An electron has momentum of magnitude $2.4 \times 10^{-22} \mathrm{kg} \cdot \mathrm{m} / \mathrm{s} .$ What is the electron's speed?

Short Answer

Expert verified
Answer: The electron's speed is approximately \(2.63 \times 10^8 \mathrm{m} / \mathrm{s}\).

Step by step solution

01

Write down the given value and constants.

Here, we have the momentum value (\(p = 2.4 \times 10^{-22} \mathrm{kg} \cdot \mathrm{m} / \mathrm{s}\)) and the mass of an electron (m_e = \(9.11 \times 10^{-31} \mathrm{kg}\)).
02

Write down the momentum formula.

The formula for momentum is p = mv, where p is momentum, m is mass, and v is velocity.
03

Rearrange the formula to find the velocity.

We can rearrange the momentum formula to isolate the velocity (v). Divide both sides by mass (m): v = p / m
04

Substitute the given values and constants into the formula.

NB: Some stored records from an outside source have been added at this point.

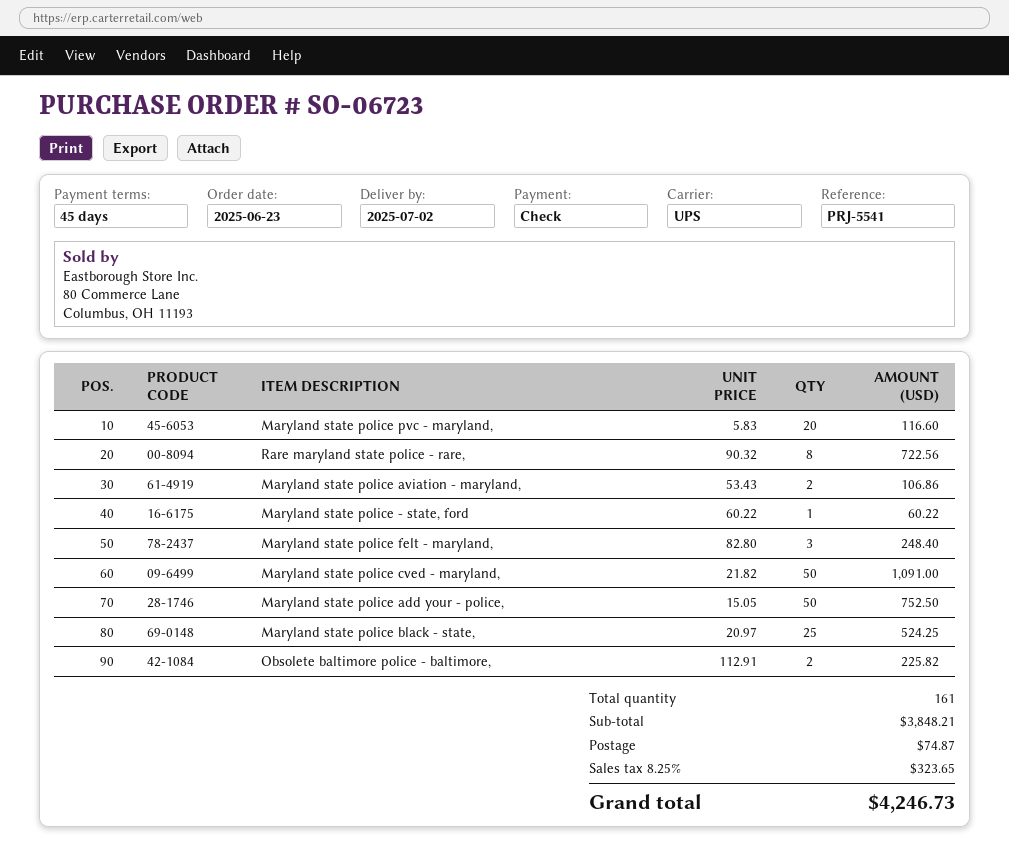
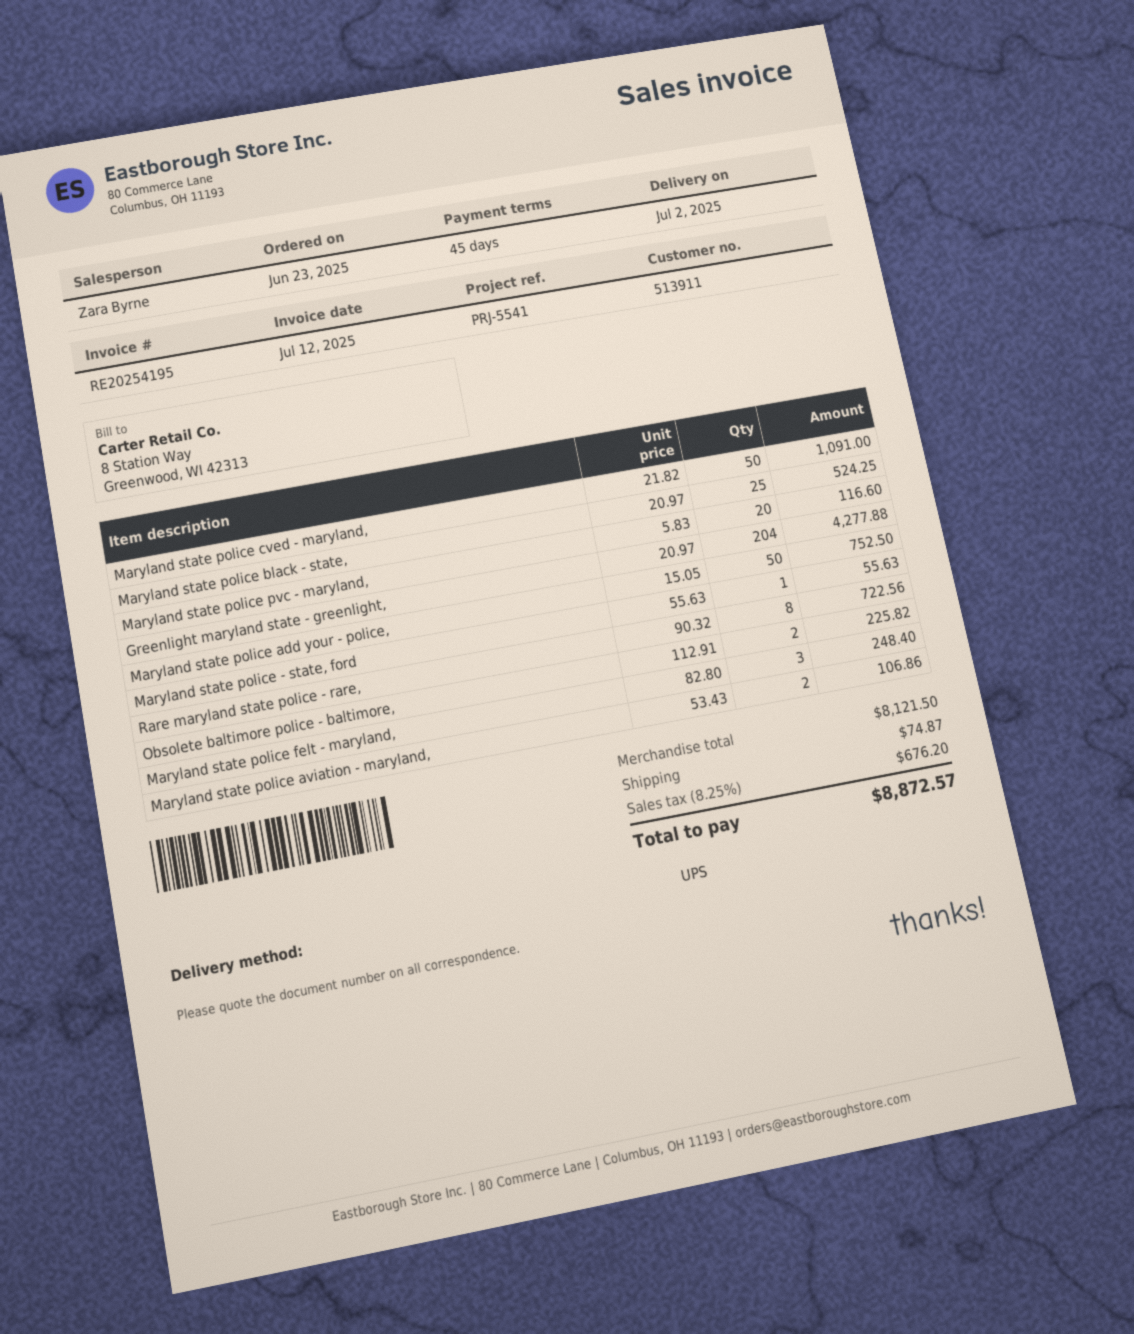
Maryland state police - state, ford: 1 x 60.22 = 60.22 -> 1 x 55.63 = 55.63
Greenlight maryland state - greenlight,: none -> 204 x 20.97 = 4277.88
subtotal: 3848.21 -> 8121.50
tax: 8.25% = 323.65 -> 8.25% = 676.20
total: 4246.73 -> 8872.57

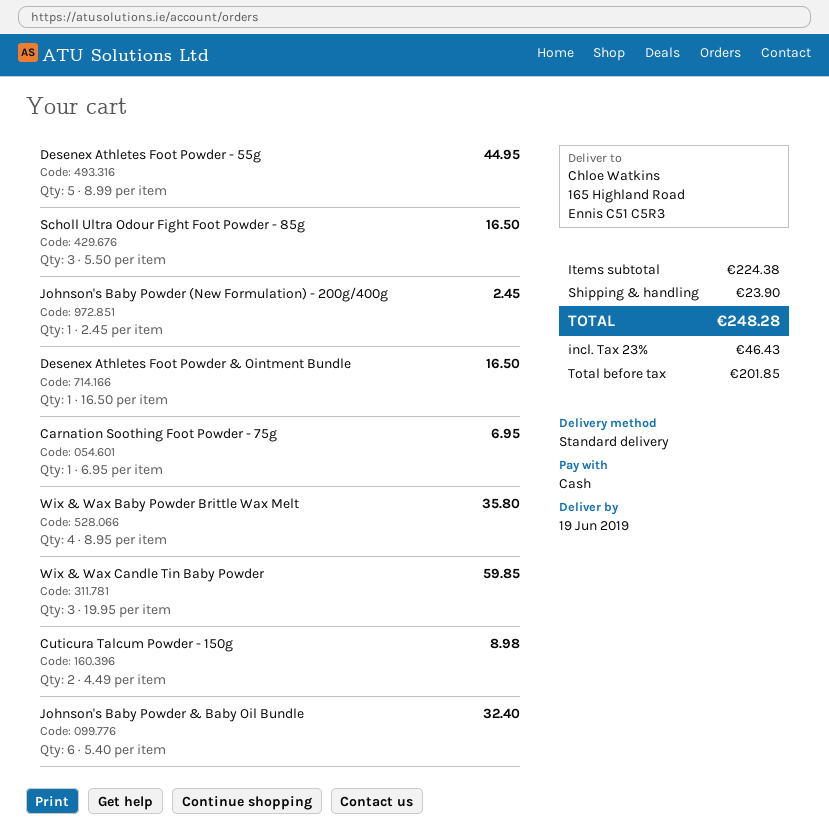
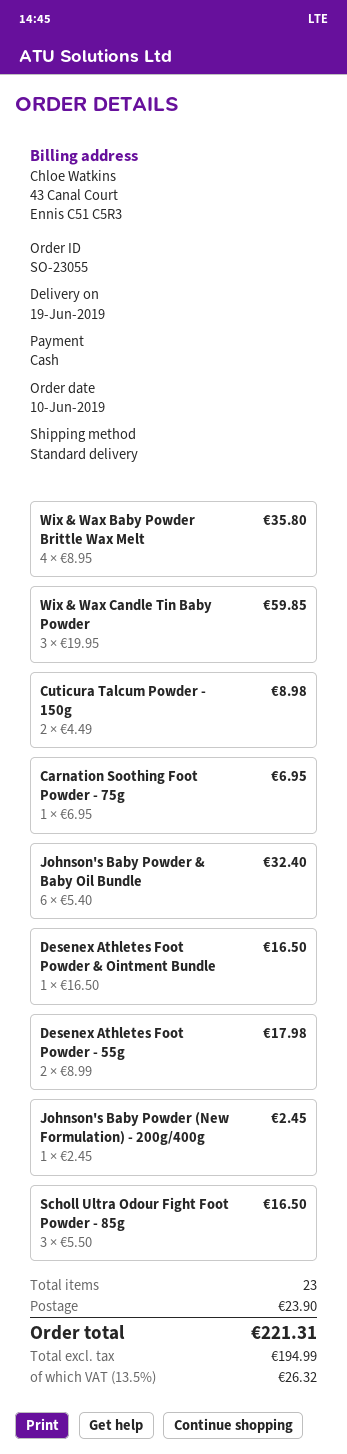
Desenex Athletes Foot Powder - 55g: 5 x 8.99 = 44.95 -> 2 x 8.99 = 17.98
net: 201.85 -> 194.99
tax: 23% = 46.43 -> 13.5% = 26.32
total: 248.28 -> 221.31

Now, substitute the given values and constants into the formula: v = (2.4 \times 10^{-22} \mathrm{kg} \cdot \mathrm{m} / \mathrm{s}) / (9.11 \times 10^{-31} \mathrm{kg})
05

Calculate the velocity.

Perform the calculation: v = (2.4 \times 10^{-22}) / (9.11 \times 10^{-31}) v = 2.63 \times 10^8 \mathrm{m} / \mathrm{s}
06

Final answer.

The electron's speed is approximately \(2.63 \times 10^8 \mathrm{m} / \mathrm{s}\).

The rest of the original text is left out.